Aim of the task: As you work through the listing below, copy each line exactly and drop the images.

==========

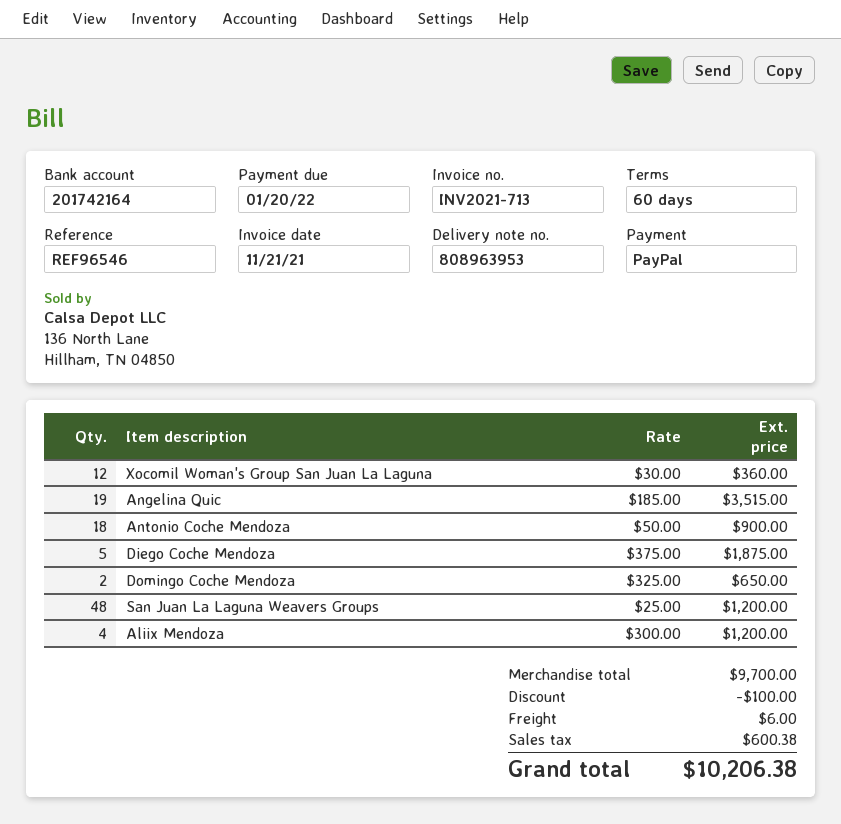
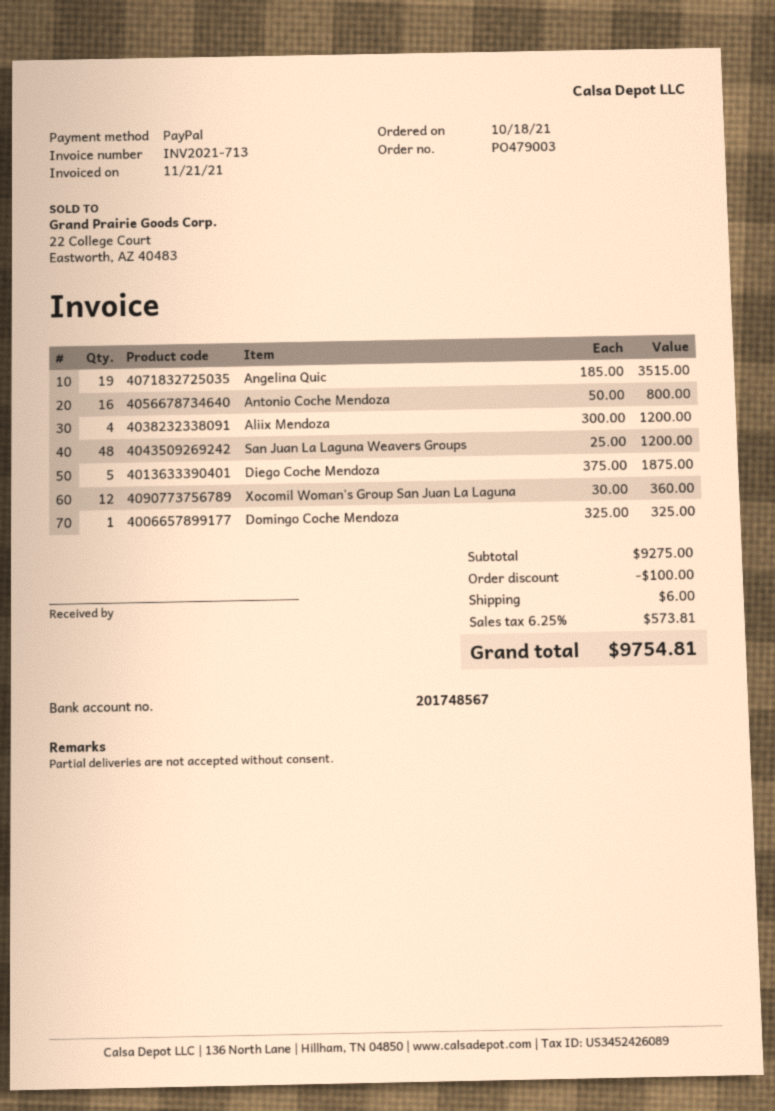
bank account: 201742164 -> 201748567
Antonio Coche Mendoza: 18 x 50.00 = 900.00 -> 16 x 50.00 = 800.00
Domingo Coche Mendoza: 2 x 325.00 = 650.00 -> 1 x 325.00 = 325.00
subtotal: 9700.00 -> 9275.00
tax: 600.38 -> 573.81
total: 10206.38 -> 9754.81

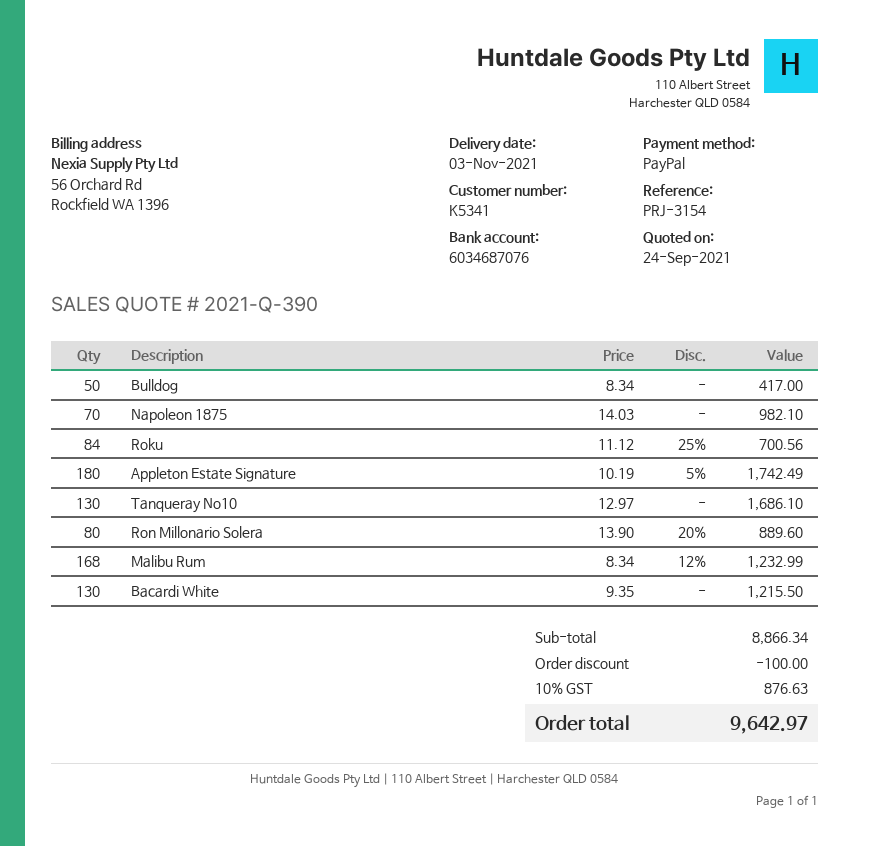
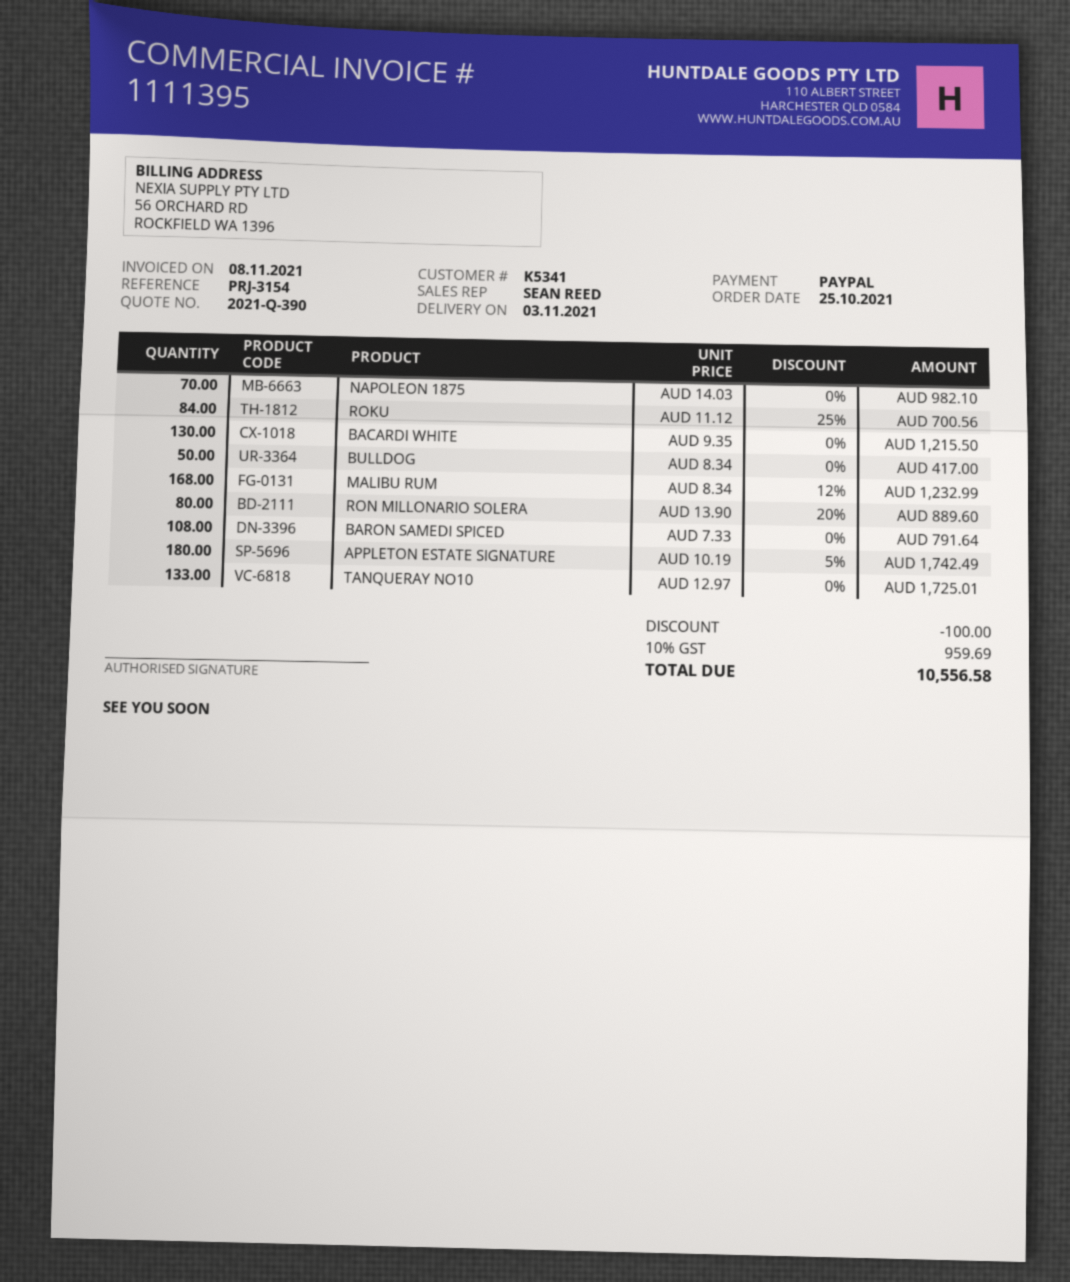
Tanqueray No10: 130 x 12.97 = 1686.10 -> 133 x 12.97 = 1725.01
BARON SAMEDI SPICED: none -> 108 x 7.33 = 791.64
tax: 10% = 876.63 -> 10% = 959.69
total: 9642.97 -> 10556.58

==========

Task solution:
bank account: 201742164 -> 201748567
Antonio Coche Mendoza: 18 x 50.00 = 900.00 -> 16 x 50.00 = 800.00
Domingo Coche Mendoza: 2 x 325.00 = 650.00 -> 1 x 325.00 = 325.00
subtotal: 9700.00 -> 9275.00
tax: 600.38 -> 573.81
total: 10206.38 -> 9754.81

Tanqueray No10: 130 x 12.97 = 1686.10 -> 133 x 12.97 = 1725.01
BARON SAMEDI SPICED: none -> 108 x 7.33 = 791.64
tax: 10% = 876.63 -> 10% = 959.69
total: 9642.97 -> 10556.58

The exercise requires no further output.